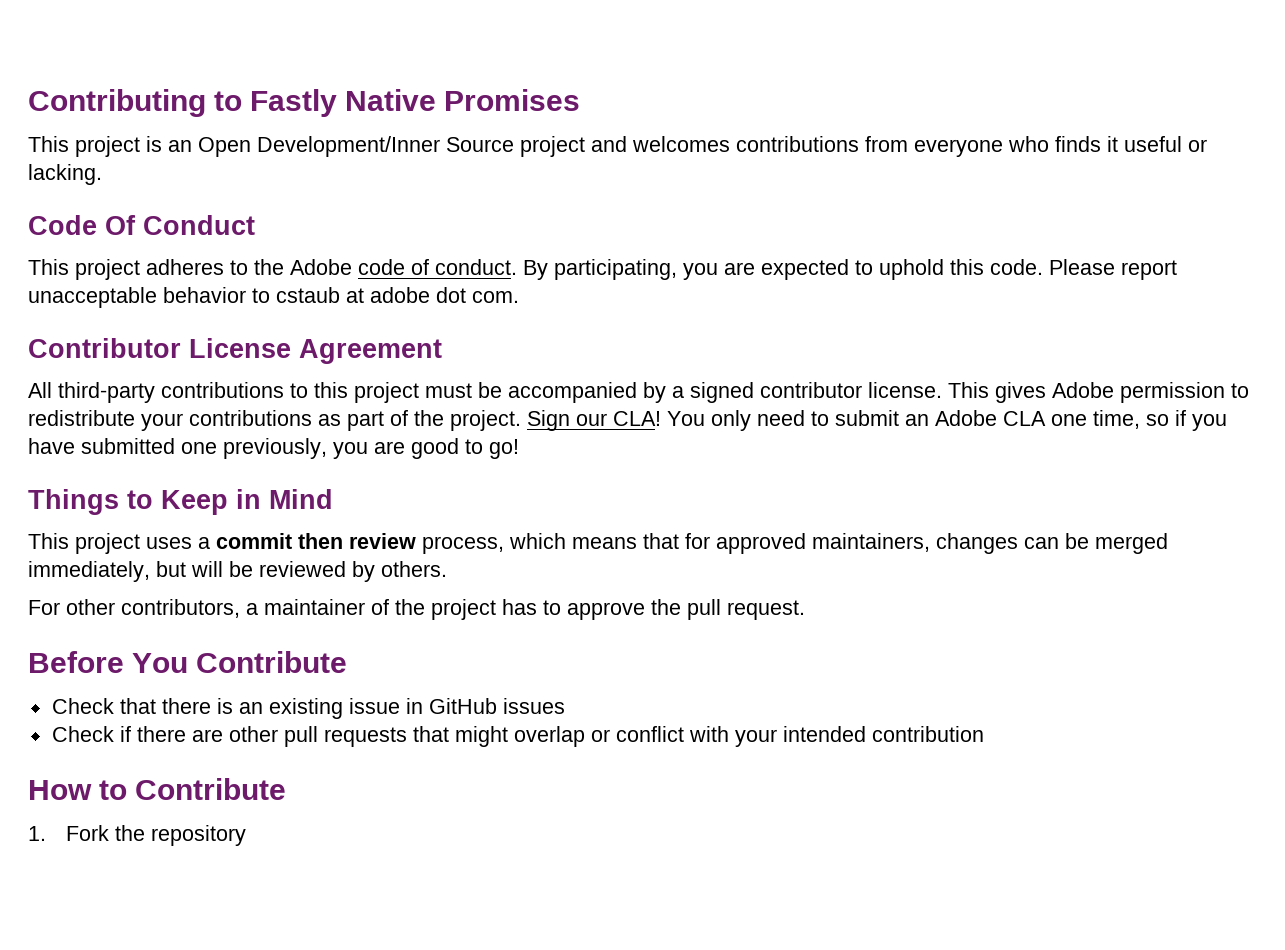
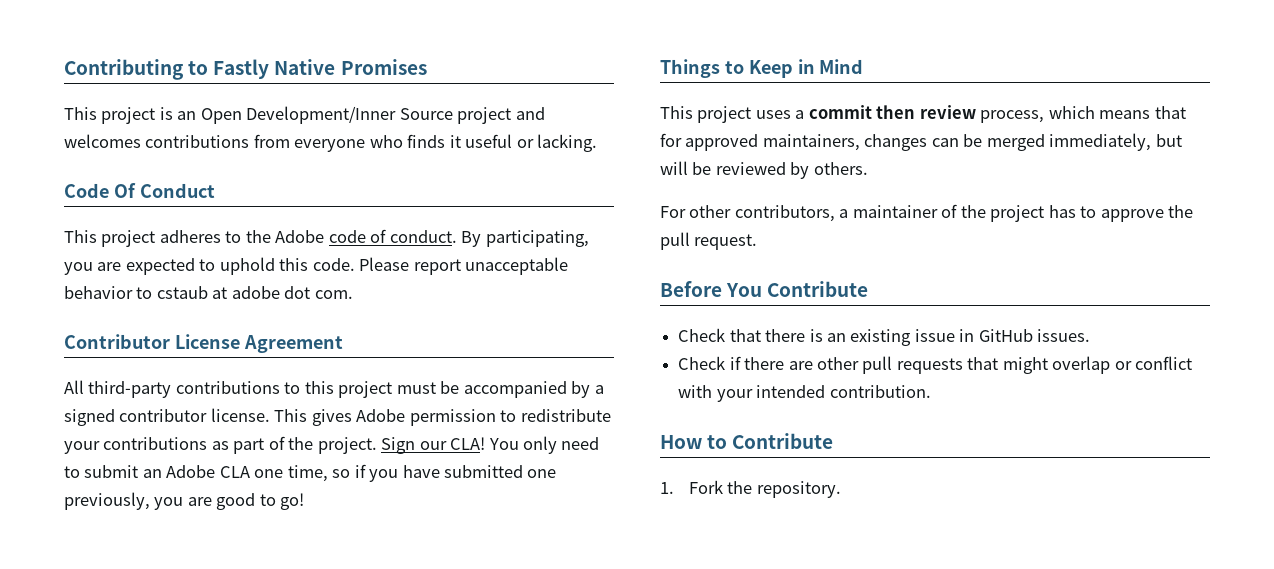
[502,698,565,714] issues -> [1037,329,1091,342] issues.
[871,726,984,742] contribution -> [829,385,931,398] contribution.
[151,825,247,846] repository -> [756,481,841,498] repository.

= = =

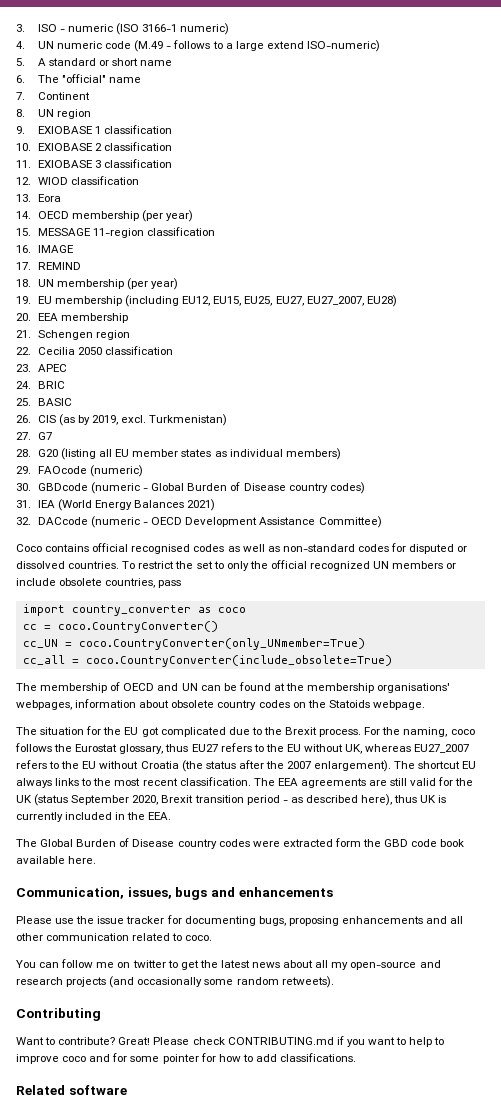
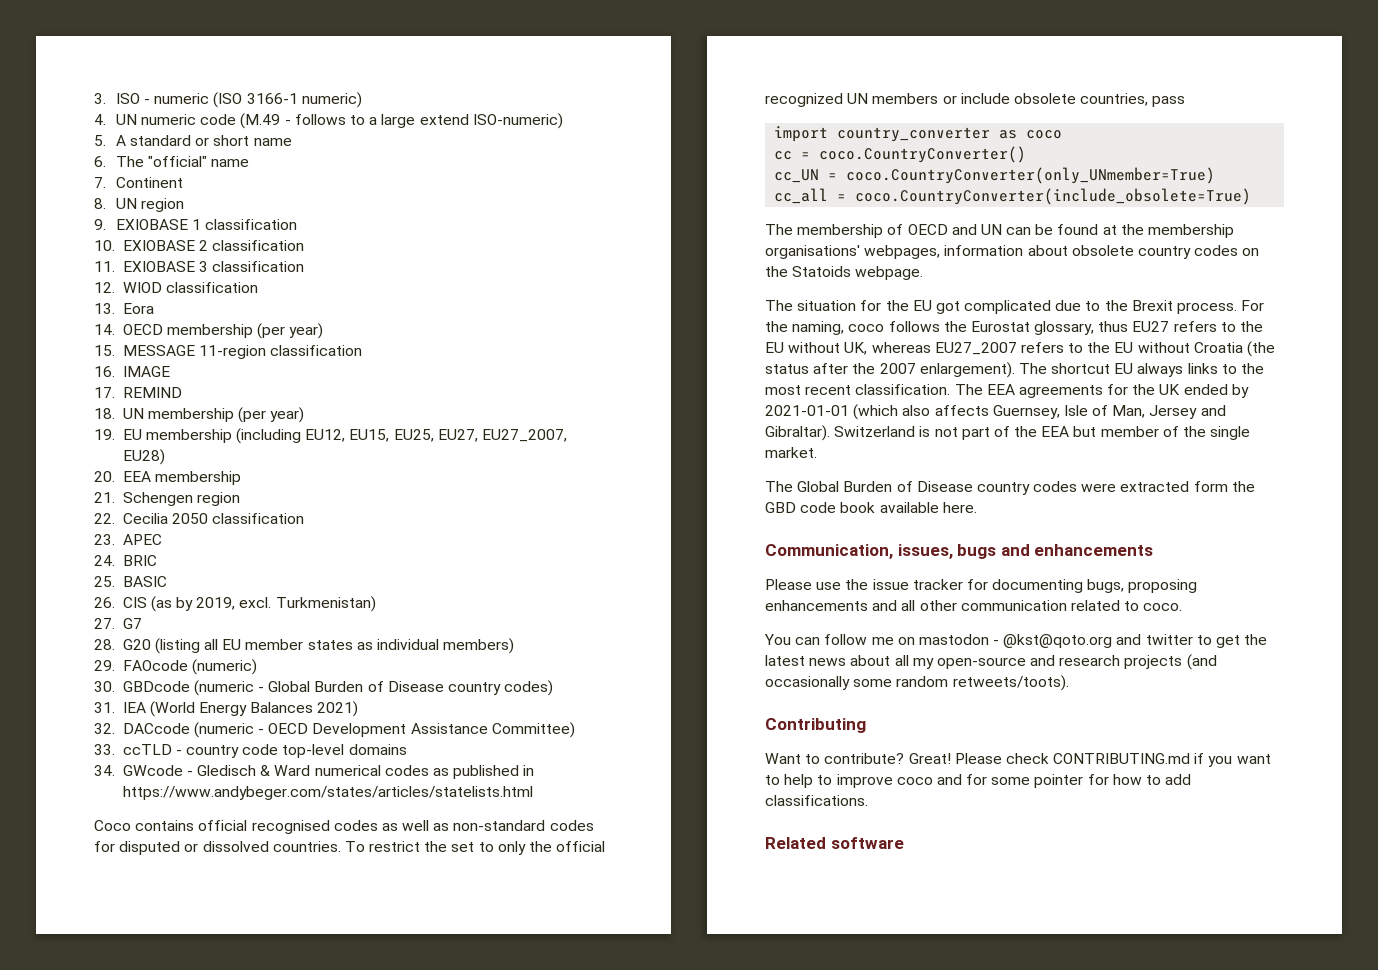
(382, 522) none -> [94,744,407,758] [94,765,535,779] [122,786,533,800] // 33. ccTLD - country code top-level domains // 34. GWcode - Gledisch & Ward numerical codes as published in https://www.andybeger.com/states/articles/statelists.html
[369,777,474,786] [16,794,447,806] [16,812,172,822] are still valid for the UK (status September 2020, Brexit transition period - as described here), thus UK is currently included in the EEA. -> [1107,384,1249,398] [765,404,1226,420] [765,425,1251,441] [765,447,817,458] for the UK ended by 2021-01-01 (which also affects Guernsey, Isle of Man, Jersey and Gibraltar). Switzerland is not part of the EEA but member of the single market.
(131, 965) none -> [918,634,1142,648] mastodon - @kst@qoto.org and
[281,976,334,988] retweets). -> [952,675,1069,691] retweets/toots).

= = =

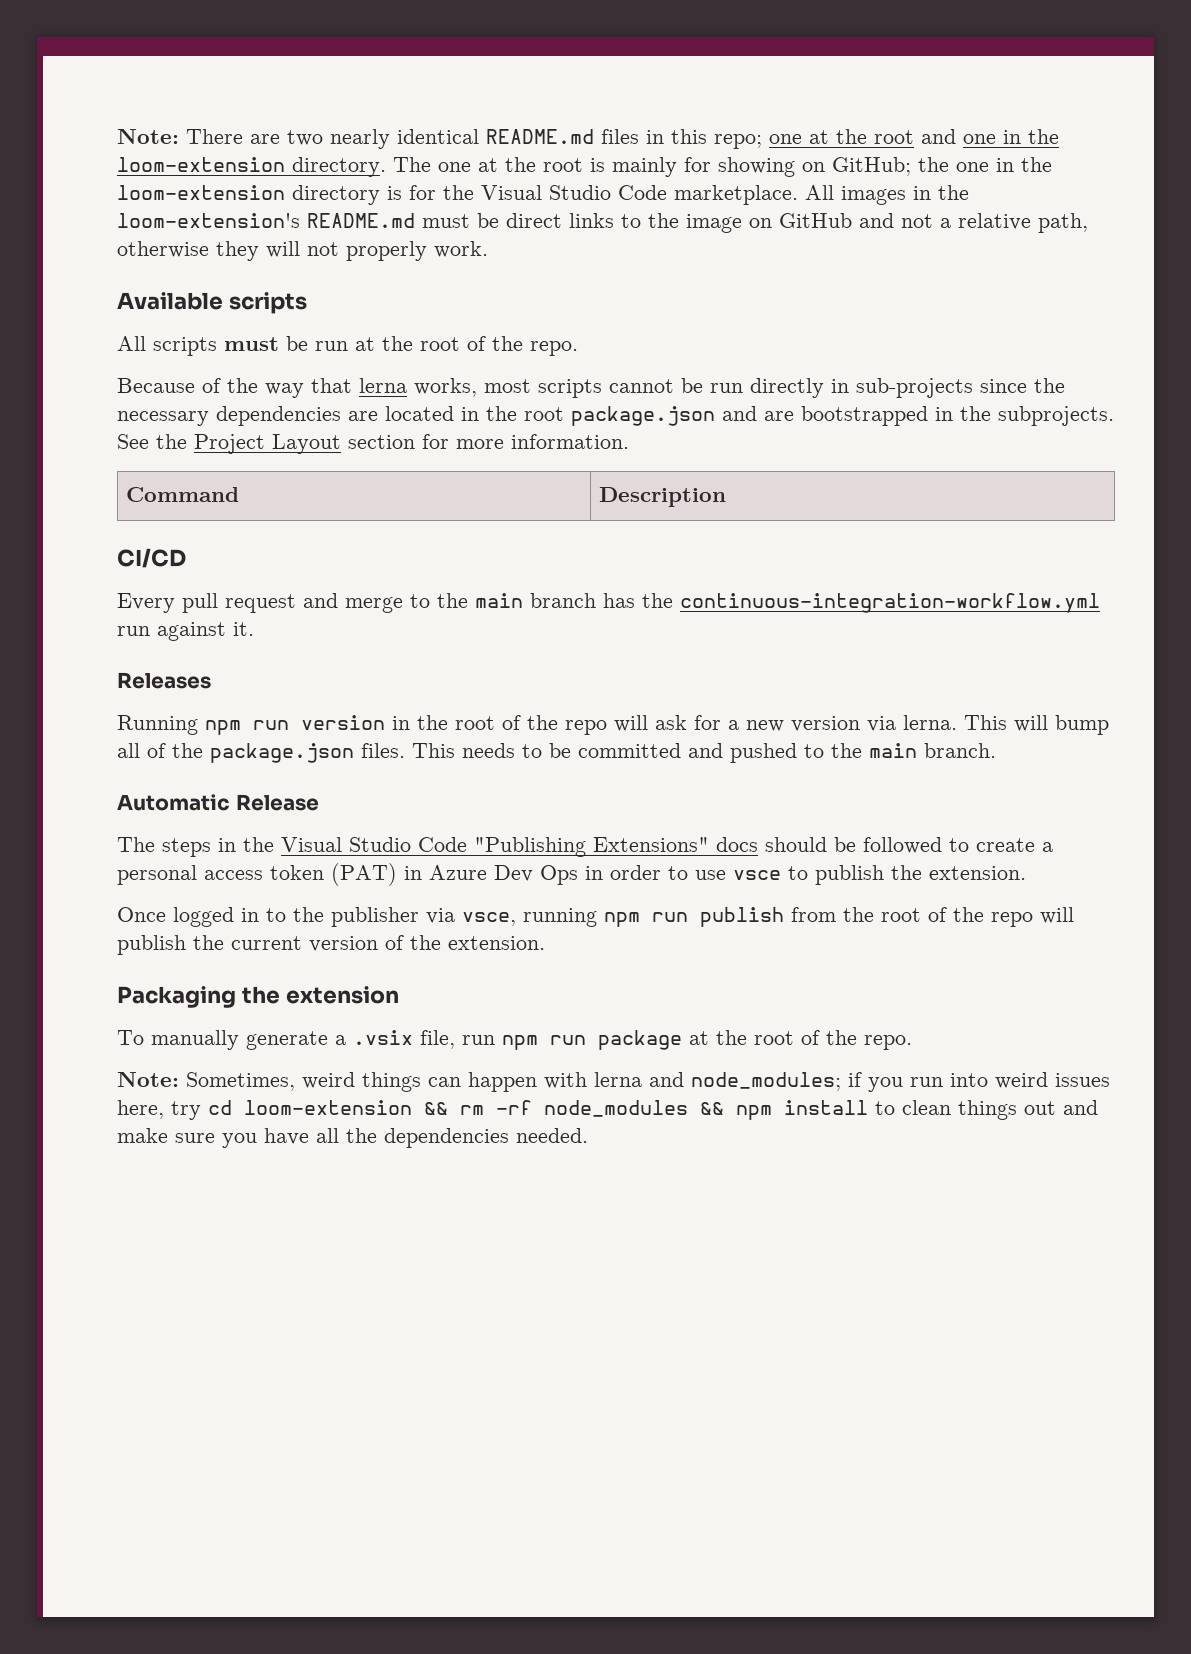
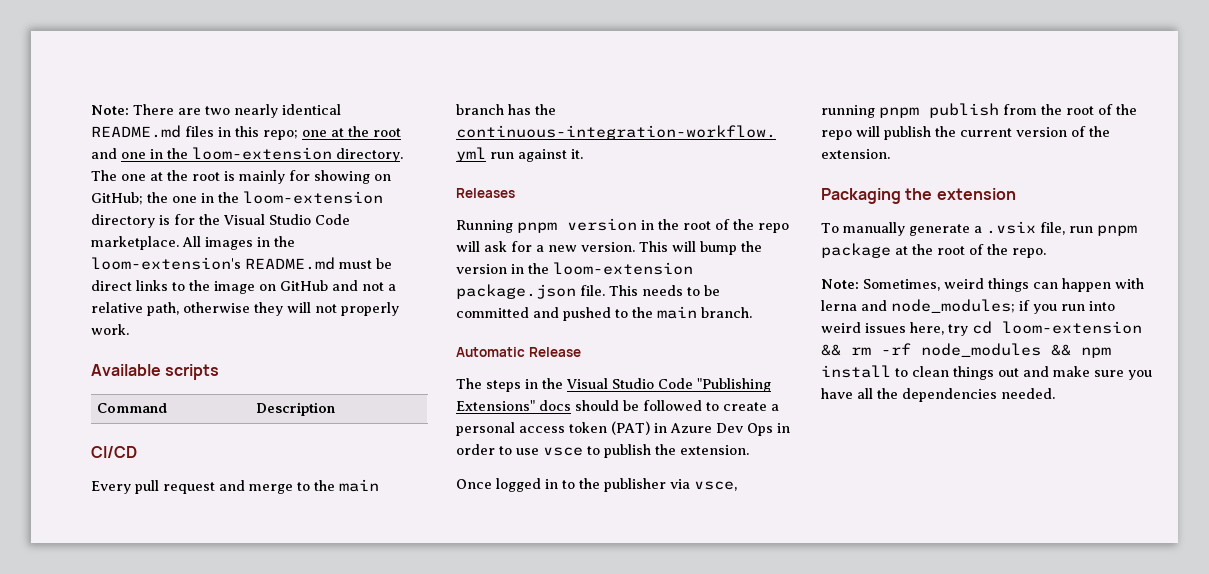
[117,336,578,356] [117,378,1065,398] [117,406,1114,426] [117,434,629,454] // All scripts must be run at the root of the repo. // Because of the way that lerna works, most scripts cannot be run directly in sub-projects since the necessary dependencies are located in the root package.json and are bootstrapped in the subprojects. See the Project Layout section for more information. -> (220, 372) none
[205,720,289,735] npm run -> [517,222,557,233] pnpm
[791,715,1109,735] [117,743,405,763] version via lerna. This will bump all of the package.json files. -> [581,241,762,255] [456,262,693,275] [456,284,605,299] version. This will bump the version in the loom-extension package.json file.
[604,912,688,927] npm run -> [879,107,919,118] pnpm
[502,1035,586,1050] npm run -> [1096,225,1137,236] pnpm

= = =

| Task instructions |
Set down precisely the lines above between the line holding "[502,698,565,714] issues ->" and the line holding "[151,825,247,846] repository ->", inclusive, and nothing beyond them.

| Solved exercise |
[502,698,565,714] issues -> [1037,329,1091,342] issues.
[871,726,984,742] contribution -> [829,385,931,398] contribution.
[151,825,247,846] repository -> [756,481,841,498] repository.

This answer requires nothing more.